Это довольно правильно передавало действительные мысли Тони, поэтому он смутился. Он ведь и на самом деле проводил сравнение — не в пользу Маргарет — между ней и Катой.
— Вы читаете чужие мысли, — сказал он насмешливо. — Но я думал о том, что вы прекрасны, и сожалел, что мы так часто раздражаем друг друга. Мне хотелось бы, чтобы мы были друзьями.
— Люди, которые были любовниками, не могут быть друзьями. Они либо продолжают быть любовниками, либо становятся врагами. Вы…
— Я с этим не согласен, — прервал Тони. — Не сомневаюсь, что обычно это бывает так, но мне кажется, что этого не должно быть. Неужели люди, наделенные лучшими инстинктами, не могут побороть эти условные понятия любви и ненависти? Ведь это же только условность! Ради дорогих воспоминаний, ради старой привязанности им следовало бы научиться оставаться нежными друзьями, раз они перестают быть возлюбленными.
— Нежными друзьями, — презрительно повторила Маргарет. — Итак, вам хочется, чтобы я была у вас под рукой в качестве нежного друга, когда вам хочется немного заняться любовью, и подальше от вас, когда у вас есть на примете нечто получше или, в особенности, кто-нибудь получше?
— Вы дали определение идеальной любовницы, — сказал, смеясь, Тони. — Но я не понимаю, почему бы мужчине и женщине, прошедшим через половую близость, не питать нежности друг к другу вместо горечи.
— Вместо раздражения, как я «раздражаю» ваши чувствительные нервы. Какой вы фальшивый и сентиментальный, Тони!
— Не пускайте в ход жаргон и не понимайте его превратно, — прервал он ее. — Всякое чувство ныне можно унизить, назвав его «сентиментальным». Я отрицаю, что мои чувства фальшивы. Они истинны для меня, и я пытаюсь их честно выразить. Но определение чувств труднее всего в мире для…
— Тони! — перебила его в свою очередь Маргарет. — Какой смысл говорить о чувствах, в особенности когда они отсутствуют у человека, как у вас, например?
— Сердце знает свою горечь.
— Горечь! Ее у вас сколько угодно, но не любви. Вы получили от меня то, что хотели, и теперь я стала вам ненужной.
— К чему нам ссориться? — мягко сказал Тони. — Слова могут перекинуть мост между двумя людьми, но могут также и разрушить его. Я говорил вам, что мне нужно несколько месяцев, чтобы прийти в себя…
— Вы говорите так, словно вы были единственным человеком на войне, — прервала Маргарет.
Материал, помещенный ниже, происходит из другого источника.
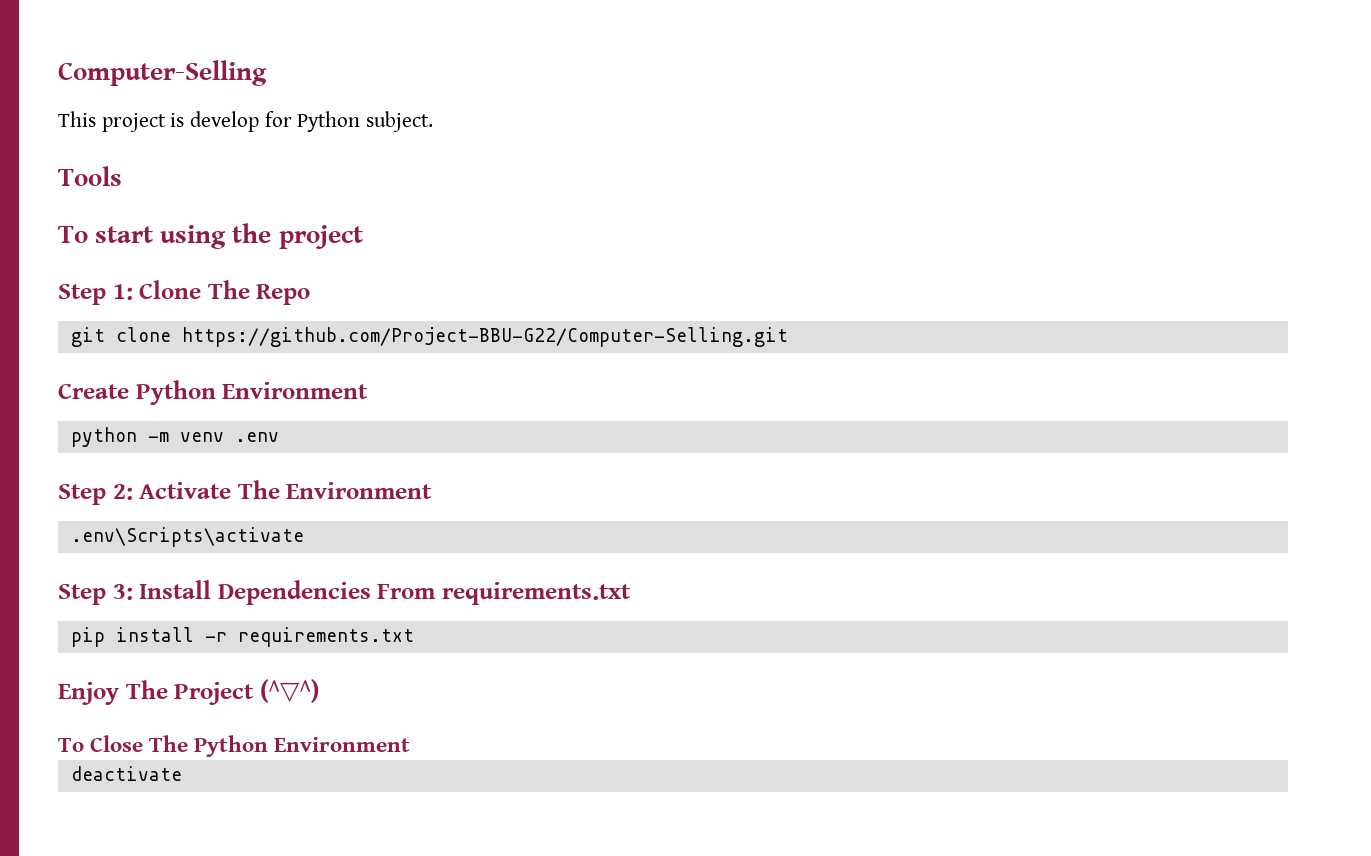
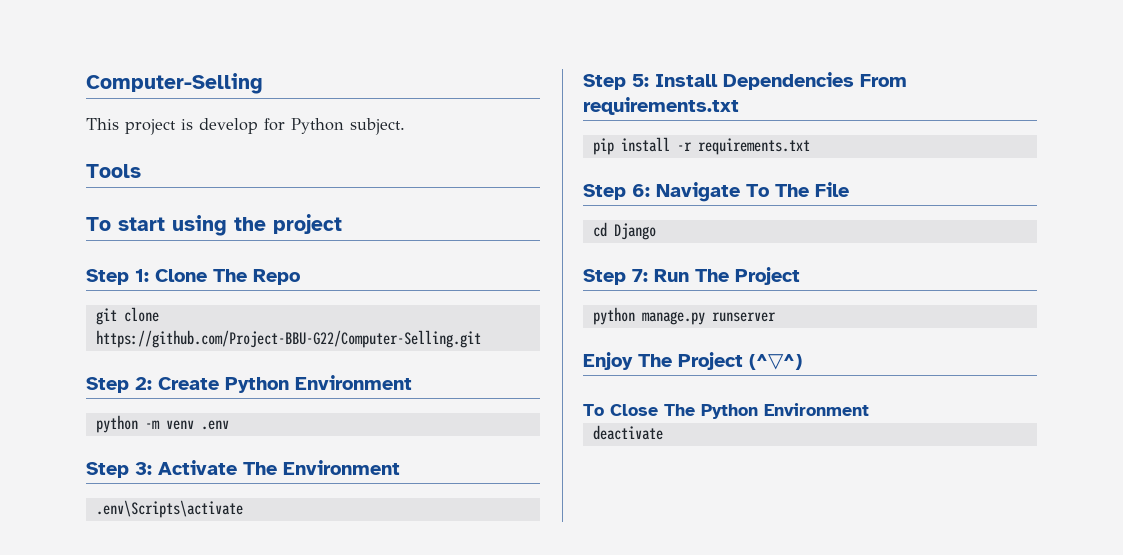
- Create Python Environment
+ Step 2: Create Python Environment
- Step 2: Activate The Environment
+ Step 3: Activate The Environment
- Step 3: Install Dependencies From requirements.txt
+ Step 5: Install Dependencies From requirements.txt
+ Step 6: Navigate To The File
+ cd Django
+ Step 7: Run The Project
+ python manage.py runserver

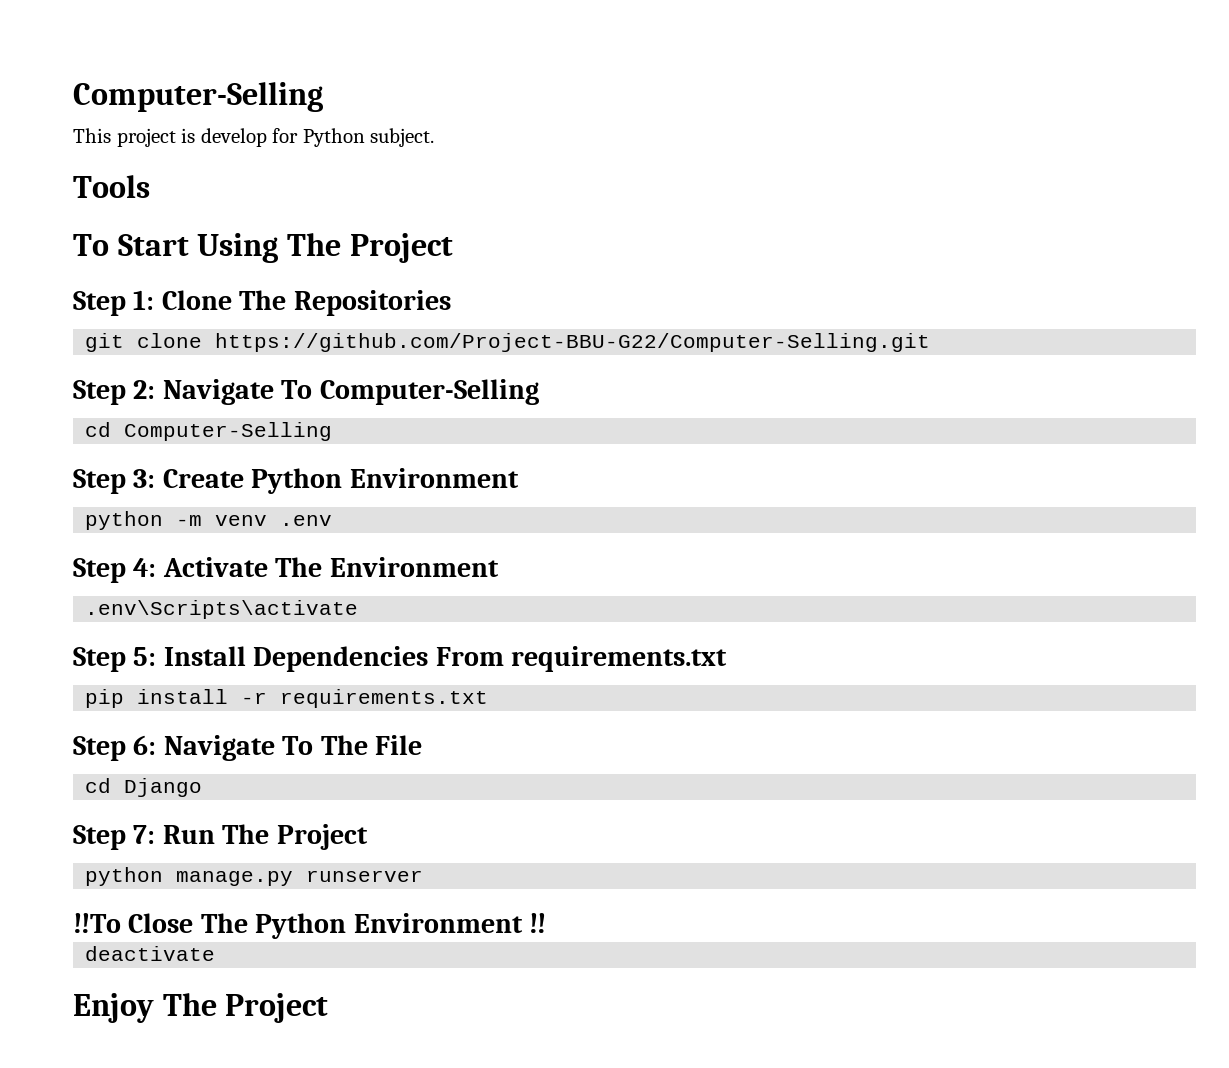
- To start using the project
+ To Start Using The Project
- Step 1: Clone The Repo
+ Step 1: Clone The Repositories
- Step 2: Create Python Environment
+ Step 2: Navigate To Computer-Selling
+ cd Computer-Selling
+ Step 3: Create Python Environment
- Step 3: Activate The Environment
+ Step 4: Activate The Environment
- Enjoy The Project (^▽^)
- To Close The Python Environment
+ ‼To Close The Python Environment ‼
+ Enjoy The Project

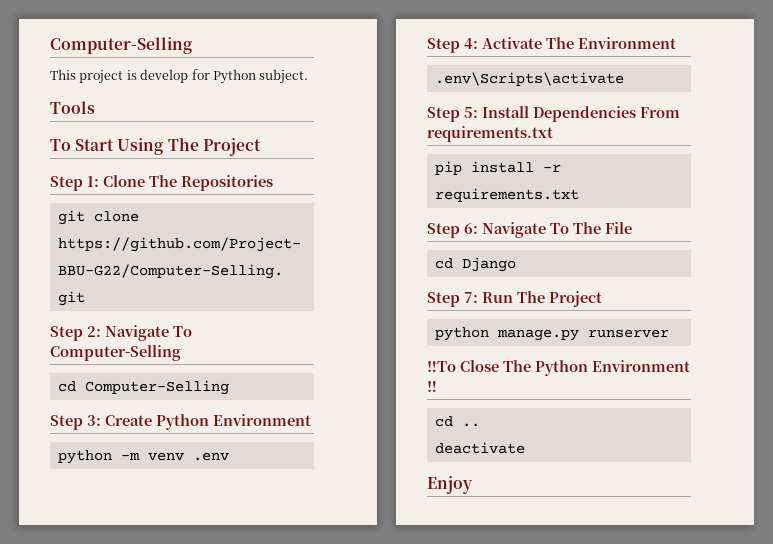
+ cd ..
- Enjoy The Project
+ Enjoy

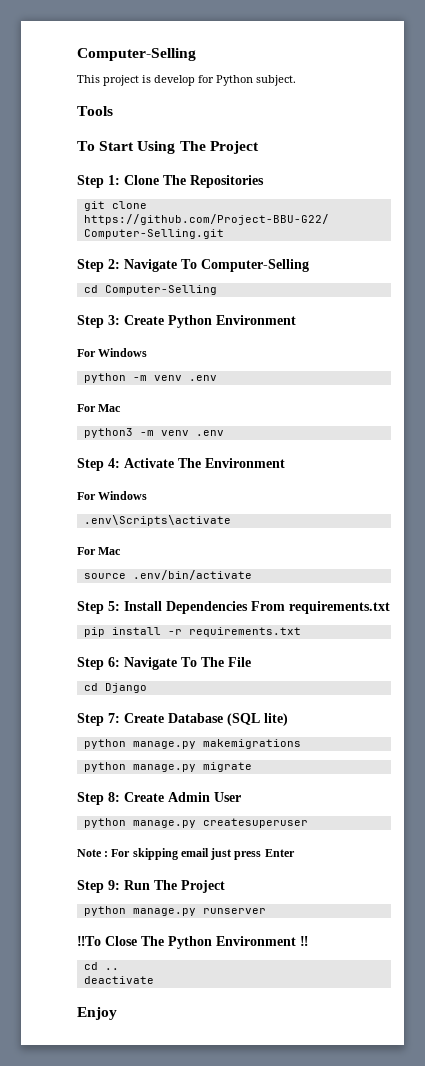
  Step 3: Create Python Environment
+ For Windows
  python -m venv .env
+ For Mac
+ python3 -m venv .env
  Step 4: Activate The Environment
+ For Windows
  .env\Scripts\activate
+ For Mac
+ source .env/bin/activate
- Step 7: Run The Project
+ Step 7: Create Database (SQL lite)
+ python manage.py makemigrations
+ python manage.py migrate
+ Step 8: Create Admin User
+ python manage.py createsuperuser
+ Note : For skipping email just press Enter
+ Step 9: Run The Project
— Я никогда не говорил, что другим этого не нужно, — ответил он терпеливо. — Но если я не позабочусь о себе сам, никто другой этого не сделает. Не думайте, что я ропщу на свою судьбу или страдаю запоздавшим шоком, как сказал доктор. Мои нервы крепче его. Мои мускулы — тоже. Я и сейчас еще мог бы пройти двадцать миль в день, в течение недели обходиться одним часом сна в сутки и спать на земле так же хорошо, как в кровати. А он не мог бы!
— Какое это имеет отношение ко мне?
— Абсолютно никакого, — холодно произнес Тони, — но выбейте из своей головы мысль, что я разбитый герой-вояка, нуждающийся в женской ласке, и что я совратил вас с пути добродетели. Вы сошлись со мной потому, что вам этого хотелось, на свою собственную ответственность, когда и я и вы, мы оба знали, что все шансы за то, что я буду убит или же отвратительно изувечен. Если бы я вернулся домой без ног, я бы прогнал вас от себя ради вас же самой.
— А теперь вы пытаетесь это сделать ради себя?